Server Management - Systems Insight Manager
1748266 Members
3091 Online
108760 Solutions
New Discussion юеВ

snmpv3 and Insight SIM 5.0 or future release

 
Pagnotta
Frequent Advisor

snmpv3 and Insight SIM 5.0 or future release

Is it possible to use snmpv3 protocol within Insight manager 5.0 (or future release) on Microsoft Windows Operating System ?

Angelo
6 REPLIES 6
David Claypool
Honored Contributor

Re: snmpv3 and Insight SIM 5.0 or future release

SNMPv3 has not been widely adopted and Microsoft does not support or provide an SNMP layer for it. HP SIM supports WBEM/WMI and our future direction is to move more away from SNMP towards that.
Pagnotta
Frequent Advisor

Re: snmpv3 and Insight SIM 5.0 or future release


Hi, thanks for the information.

I tried to disable (not configure it) snmp in order to test if wmi/wbem could replce entirely snmp, but it didnt work at that time..

Do you know if snmp can be now disabled and replace by wmi/wbem ? we use insight SIM 5.0
and management agents 7.30

angelo
David Claypool
Honored Contributor

Re: snmpv3 and Insight SIM 5.0 or future release

For ProLiant server management, it is not practical to not use SNMP at this time.

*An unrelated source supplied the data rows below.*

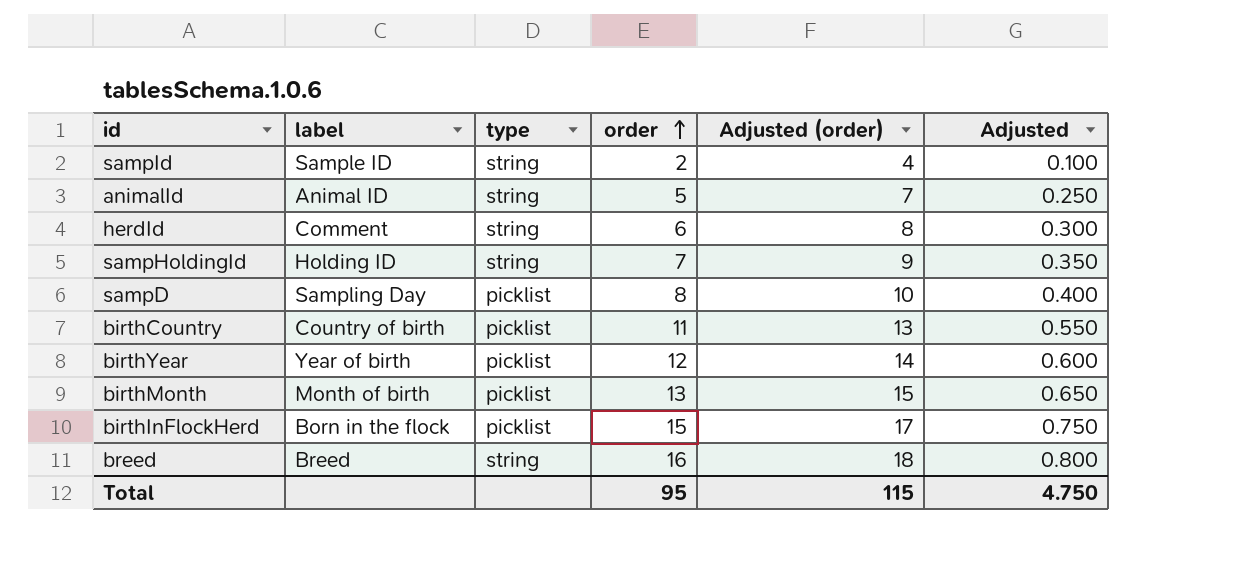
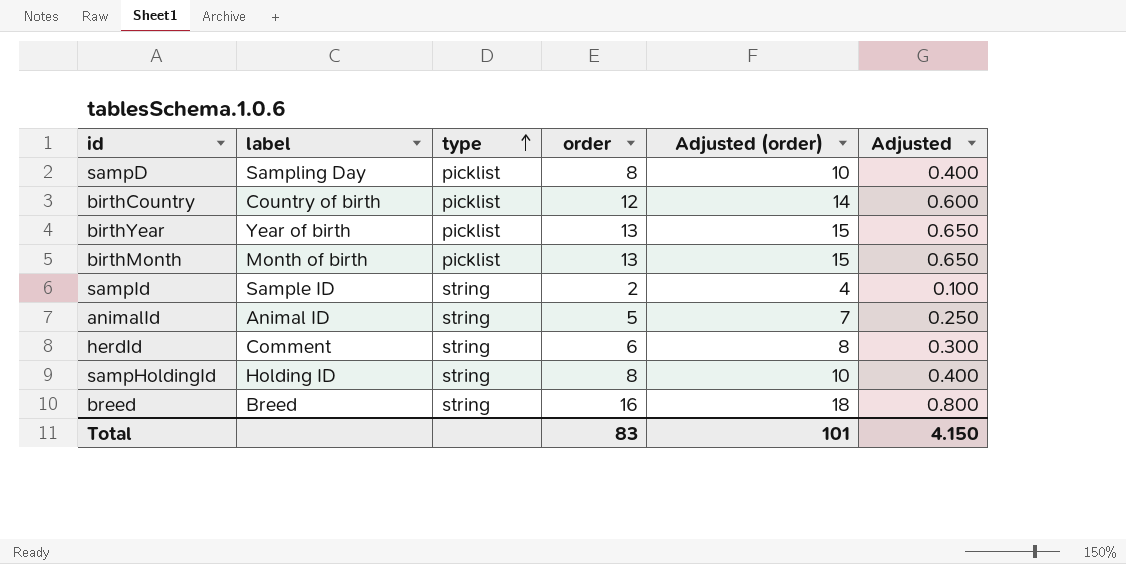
row order: order ascending -> type ascending
row birthInFlockHerd: Born in the flock | picklist | 15 | 17 | 0.750 -> none
birthCountry | order: 11 -> 12
birthCountry | Adjusted (order): 13 -> 14
birthCountry | Adjusted: 0.550 -> 0.600
birthYear | order: 12 -> 13
birthYear | Adjusted (order): 14 -> 15
birthYear | Adjusted: 0.600 -> 0.650
sampHoldingId | order: 7 -> 8
sampHoldingId | Adjusted (order): 9 -> 10
sampHoldingId | Adjusted: 0.350 -> 0.400
Total | order: 95 -> 83
Total | Adjusted (order): 115 -> 101
Total | Adjusted: 4.750 -> 4.150

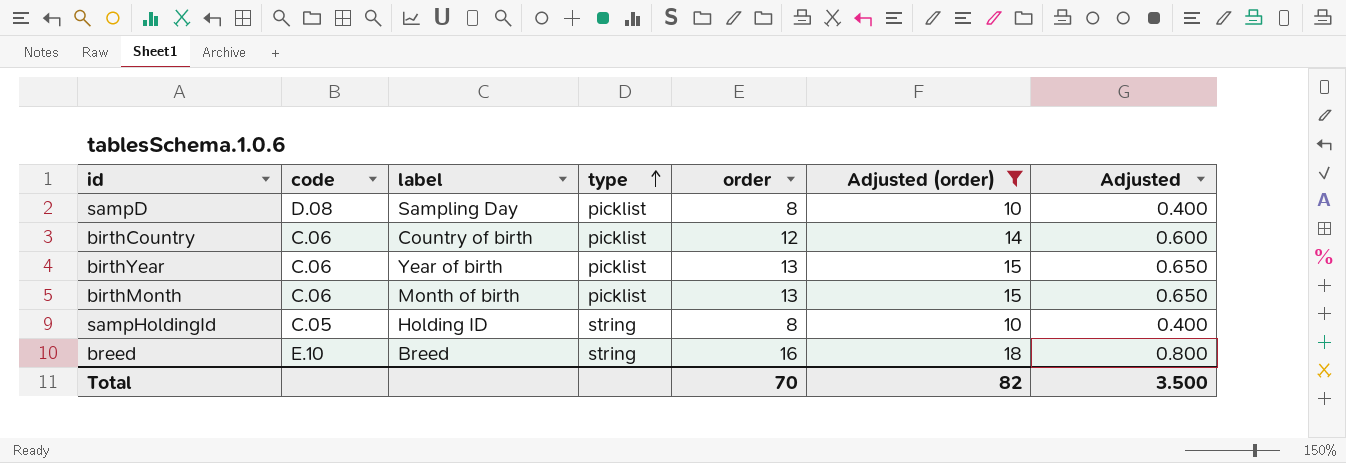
filter: none -> Adjusted (order) >= 10
column code | position: none -> 2
Total | order: 83 -> 70
Total | Adjusted (order): 101 -> 82
Total | Adjusted: 4.150 -> 3.500

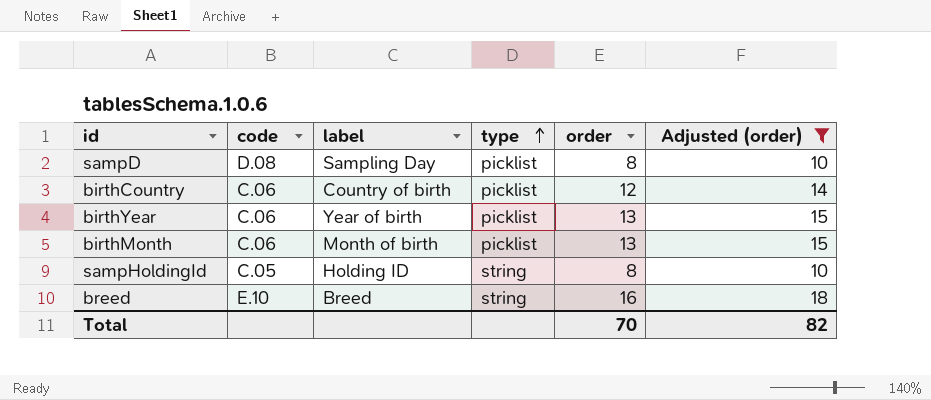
column Adjusted | formula: [order] * 0.05 -> none

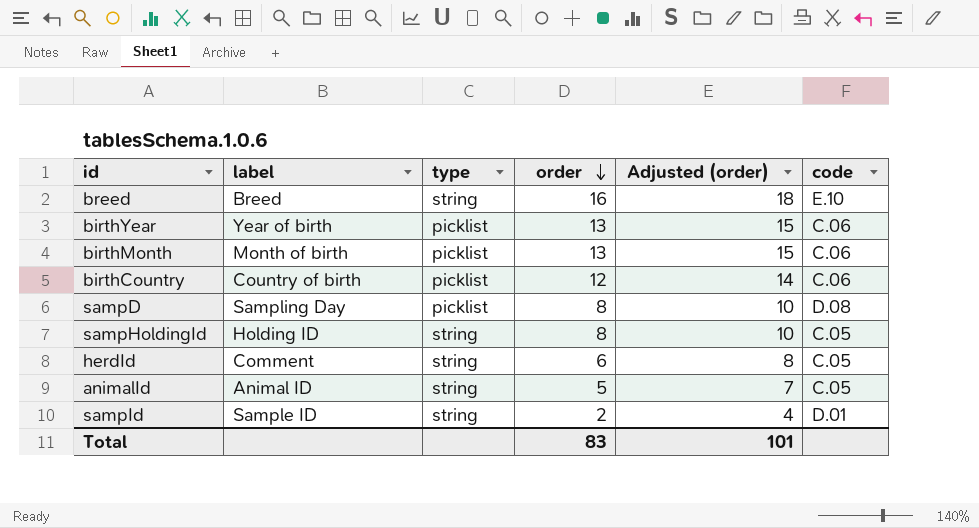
filter: Adjusted (order) >= 10 -> none
row order: type ascending -> order descending
column code | position: 2 -> 6
Total | order: 70 -> 83
Total | Adjusted (order): 82 -> 101

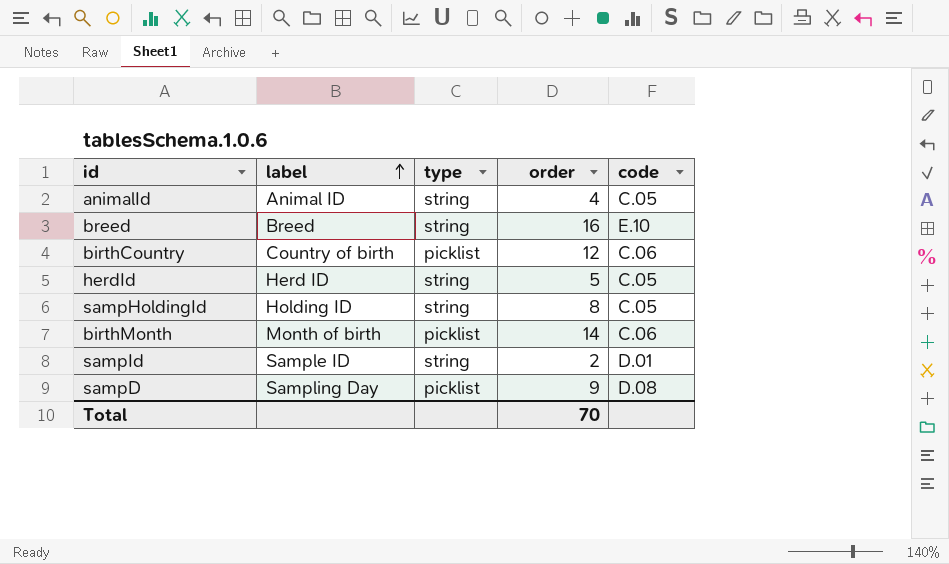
row order: order descending -> label ascending
column Adjusted (order) | formula: [order] + 2 -> none
row birthYear: Year of birth | picklist | 13 | 15 | C.06 -> none
animalId | order: 5 -> 4
herdId | label: Comment -> Herd ID
herdId | order: 6 -> 5
birthMonth | order: 13 -> 14
sampD | order: 8 -> 9
Total | order: 83 -> 70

SNMPv2 is considered 'unsecure' because community strings are the only security and they are passed in clear text and can be sniffed on the wire. Well, first of all, if you have people on your corporate network (I'm not talking about systems outside your firewall) that are sniffing your network, you have a bigger problem than SNMP.

HP SIM does not need a WRITE community string and does not use SNMP for any transactions with the target devices (it uses HTTPS). Since a WRITE community string is never passed on the wire, sniffing will only reveal a READ community string and what can you learn from that? That the system has 40% utilization? Has a drive array configured RAID 5? This is harmless.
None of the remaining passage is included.